Which of the lines below include the word "next"? Pull each one out.
#### THE RECORDS
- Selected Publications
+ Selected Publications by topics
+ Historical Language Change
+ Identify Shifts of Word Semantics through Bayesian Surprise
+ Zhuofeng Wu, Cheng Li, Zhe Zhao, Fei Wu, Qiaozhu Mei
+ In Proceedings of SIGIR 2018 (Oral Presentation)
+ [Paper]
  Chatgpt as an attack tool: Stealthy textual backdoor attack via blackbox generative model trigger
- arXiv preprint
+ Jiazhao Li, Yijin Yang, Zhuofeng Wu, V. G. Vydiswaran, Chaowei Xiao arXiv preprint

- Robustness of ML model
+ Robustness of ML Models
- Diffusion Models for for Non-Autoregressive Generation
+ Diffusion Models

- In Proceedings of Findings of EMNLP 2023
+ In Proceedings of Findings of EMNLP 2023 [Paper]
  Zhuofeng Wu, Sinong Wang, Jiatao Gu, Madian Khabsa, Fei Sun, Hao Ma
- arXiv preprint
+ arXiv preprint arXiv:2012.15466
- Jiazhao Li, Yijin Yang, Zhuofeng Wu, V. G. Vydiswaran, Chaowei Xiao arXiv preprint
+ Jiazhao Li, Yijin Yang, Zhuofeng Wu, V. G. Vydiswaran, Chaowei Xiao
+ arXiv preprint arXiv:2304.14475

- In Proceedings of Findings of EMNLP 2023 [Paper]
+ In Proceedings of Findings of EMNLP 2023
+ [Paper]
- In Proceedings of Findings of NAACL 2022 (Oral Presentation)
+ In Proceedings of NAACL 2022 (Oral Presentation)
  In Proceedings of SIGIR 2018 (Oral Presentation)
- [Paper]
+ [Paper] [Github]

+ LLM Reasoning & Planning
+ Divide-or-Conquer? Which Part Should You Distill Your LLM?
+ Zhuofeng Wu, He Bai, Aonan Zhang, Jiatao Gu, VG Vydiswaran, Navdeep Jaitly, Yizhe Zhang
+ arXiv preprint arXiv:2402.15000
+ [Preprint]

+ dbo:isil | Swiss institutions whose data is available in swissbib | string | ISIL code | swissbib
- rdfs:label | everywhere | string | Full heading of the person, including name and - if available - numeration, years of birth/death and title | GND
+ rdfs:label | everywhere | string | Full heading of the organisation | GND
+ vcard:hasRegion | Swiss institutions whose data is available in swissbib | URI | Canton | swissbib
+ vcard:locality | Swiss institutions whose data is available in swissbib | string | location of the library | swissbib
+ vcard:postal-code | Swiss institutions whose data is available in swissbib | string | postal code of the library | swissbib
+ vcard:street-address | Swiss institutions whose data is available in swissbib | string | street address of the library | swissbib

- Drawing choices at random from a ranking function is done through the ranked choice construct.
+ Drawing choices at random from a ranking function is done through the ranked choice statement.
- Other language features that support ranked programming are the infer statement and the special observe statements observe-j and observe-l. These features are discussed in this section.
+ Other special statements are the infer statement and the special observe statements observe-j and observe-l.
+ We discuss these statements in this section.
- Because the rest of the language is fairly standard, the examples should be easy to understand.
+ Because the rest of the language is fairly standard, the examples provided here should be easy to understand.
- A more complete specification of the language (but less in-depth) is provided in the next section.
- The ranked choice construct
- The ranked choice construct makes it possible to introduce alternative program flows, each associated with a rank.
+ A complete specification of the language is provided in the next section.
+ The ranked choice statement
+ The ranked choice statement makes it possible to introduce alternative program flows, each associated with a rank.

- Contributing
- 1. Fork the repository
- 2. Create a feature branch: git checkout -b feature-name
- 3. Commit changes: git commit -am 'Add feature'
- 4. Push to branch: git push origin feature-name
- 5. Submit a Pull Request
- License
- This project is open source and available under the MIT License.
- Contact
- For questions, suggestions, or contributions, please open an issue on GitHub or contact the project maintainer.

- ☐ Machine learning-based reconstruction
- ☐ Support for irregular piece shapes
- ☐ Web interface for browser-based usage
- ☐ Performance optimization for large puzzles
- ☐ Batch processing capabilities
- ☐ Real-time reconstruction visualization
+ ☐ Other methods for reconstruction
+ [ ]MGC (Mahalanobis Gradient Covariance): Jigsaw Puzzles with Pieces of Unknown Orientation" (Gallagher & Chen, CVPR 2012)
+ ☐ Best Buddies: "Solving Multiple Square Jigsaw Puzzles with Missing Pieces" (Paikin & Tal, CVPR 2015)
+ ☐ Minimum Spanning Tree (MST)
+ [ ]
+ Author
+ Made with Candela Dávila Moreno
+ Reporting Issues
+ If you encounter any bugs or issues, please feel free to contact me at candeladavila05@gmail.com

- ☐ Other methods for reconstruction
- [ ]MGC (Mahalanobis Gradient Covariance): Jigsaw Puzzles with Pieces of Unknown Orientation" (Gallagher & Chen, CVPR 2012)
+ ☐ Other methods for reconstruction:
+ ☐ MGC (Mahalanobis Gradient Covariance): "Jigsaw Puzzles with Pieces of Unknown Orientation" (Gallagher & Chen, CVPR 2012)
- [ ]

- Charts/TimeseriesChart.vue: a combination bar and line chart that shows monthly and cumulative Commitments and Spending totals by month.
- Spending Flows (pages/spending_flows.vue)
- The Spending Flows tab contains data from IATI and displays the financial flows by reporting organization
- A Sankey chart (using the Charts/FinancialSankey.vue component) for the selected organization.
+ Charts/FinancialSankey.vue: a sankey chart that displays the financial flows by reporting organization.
########
* TASK ANSWER
- A more complete specification of the language (but less in-depth) is provided in the next section.
+ A complete specification of the language is provided in the next section.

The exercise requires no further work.